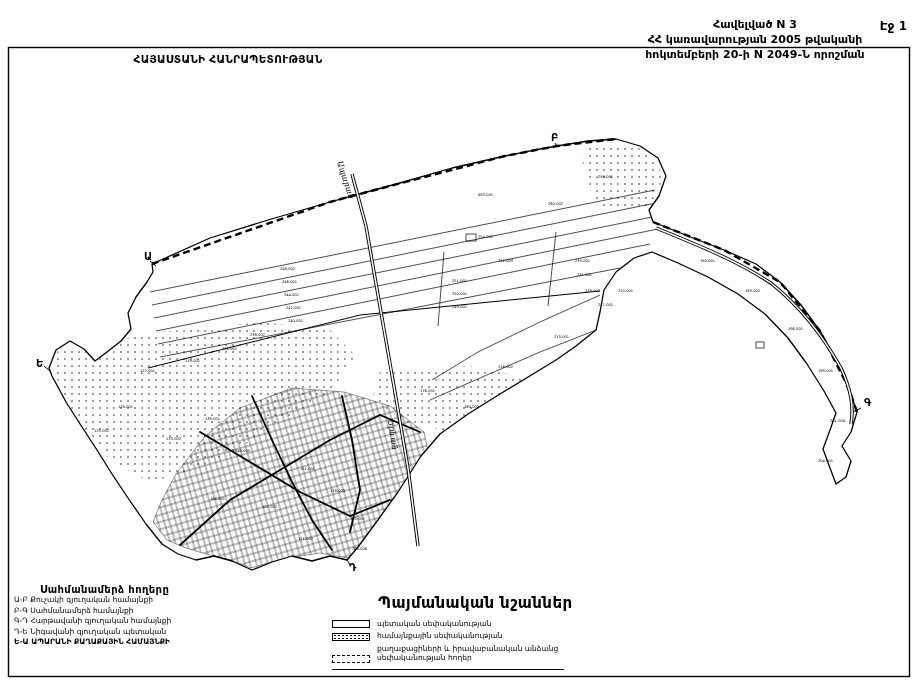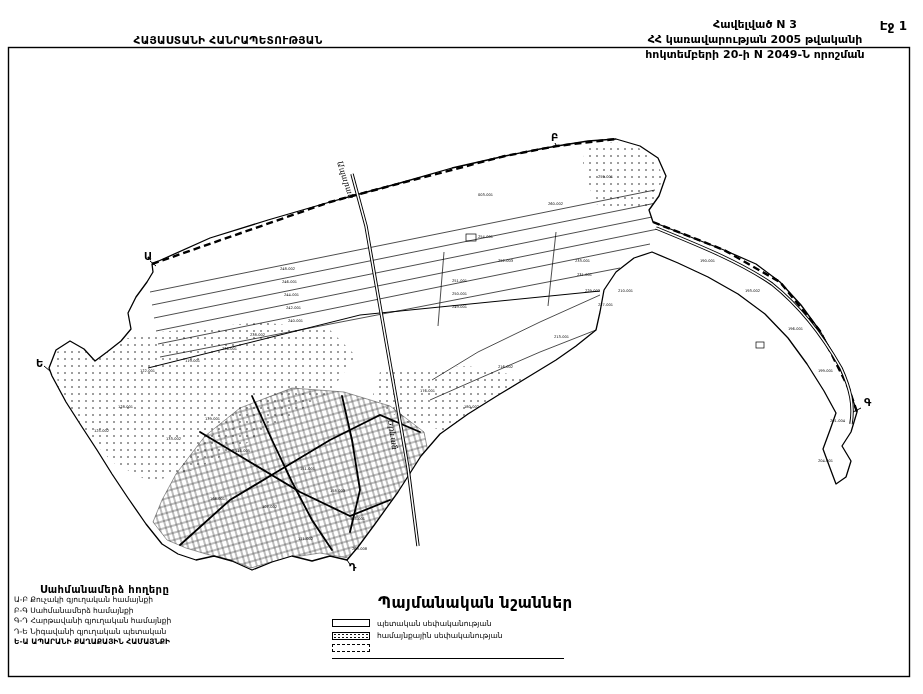--- a/index.html
+++ b/index.html
@@ -4,32 +4,32 @@
 <style>
   html,body{margin:0;padding:0;background:#e8e8e8}
   #stage{position:relative;width:923px;height:694px;background:#ffffff;overflow:hidden;
          font-family:"DejaVu Sans",sans-serif;color:#000}
   #mapsvg{position:absolute;left:0;top:0}
 
   
   .pageno{position:absolute;right:16px;top:19px;font-weight:bold;font-size:12px}
   .hdr-right{position:absolute;left:566px;top:17px;width:378px;text-align:center;
              font-weight:bold;font-size:11px;line-height:15px}
-  .title{position:absolute;left:26px;top:34px;width:404px;text-align:center;
+  .title{position:absolute;left:26px;top:53px;width:404px;text-align:center;
          font-weight:bold;font-size:10.5px;line-height:13.5px;letter-spacing:.3px}
 
   
   .bleg{position:absolute;left:14px;top:585px;font-size:7.5px;line-height:10.4px}
   .bleg h4{margin:0 0 0 26px;font-size:10px;font-weight:bold;letter-spacing:.4px}
   .bleg .b5{font-weight:bold}
 
   
   .sleg{position:absolute;left:332px;top:599px;font-size:7.5px;line-height:9.5px}
   .sleg h4{margin:0 0 10px 46px;font-size:15px;font-weight:bold;letter-spacing:.4px}
-  .srow{display:flex;align-items:center;margin-top:3px}
+  .srow{display:flex;align-items:flex-end;margin-top:3px}
   .sw{width:38px;height:8px;margin-right:7px;flex:none;box-sizing:border-box}
   .sw-solid{border:1.2px solid #000;background:#fff}
   .sw-dotted{border:1.2px solid #000;background-image:radial-gradient(#111 0.7px,transparent 0.85px);background-size:4px 3px}
   .sw-dashed{border:1.2px dashed #000;background:#fff}
   .srule{width:232px;border-top:1.5px solid #000;margin-top:6px}
 
   
   .frame{fill:none;stroke:#000;stroke-width:1.4}
   .bnd{fill:#ffffff;stroke:#000;stroke-width:1.3;stroke-linejoin:round}
   .adm{fill:none;stroke:#000;stroke-width:2.4;stroke-dasharray:7 4;stroke-linejoin:round}
@@ -205,17 +205,21 @@
     <div class="srow">
       <span class="sw sw-solid"></span>
       <span>պետական սեփականության</span>
     </div>
     <div class="srow">
       <span class="sw sw-dotted"></span>
       <span>համայնքային սեփականության</span>
     </div>
     <div class="srow">
       <span class="sw sw-dashed"></span>
+      <div>
+        <div>քաղաքացիների և իրավաբանական անձանց</div>
+        <div>սեփականության հողեր</div>
+      </div>
     </div>
     <div class="srule"></div>
   </div>
 
 </div>
 
 </body></html>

____

#### THE PROBLEM
Find the string "none" in the data. Report each line it appears in.

#### YOUR RESPONSE
   .sw{width:38px;height:8px;margin-right:7px;flex:none;box-sizing:border-box}
   .frame{fill:none;stroke:#000;stroke-width:1.4}
   .adm{fill:none;stroke:#000;stroke-width:2.4;stroke-dasharray:7 4;stroke-linejoin:round}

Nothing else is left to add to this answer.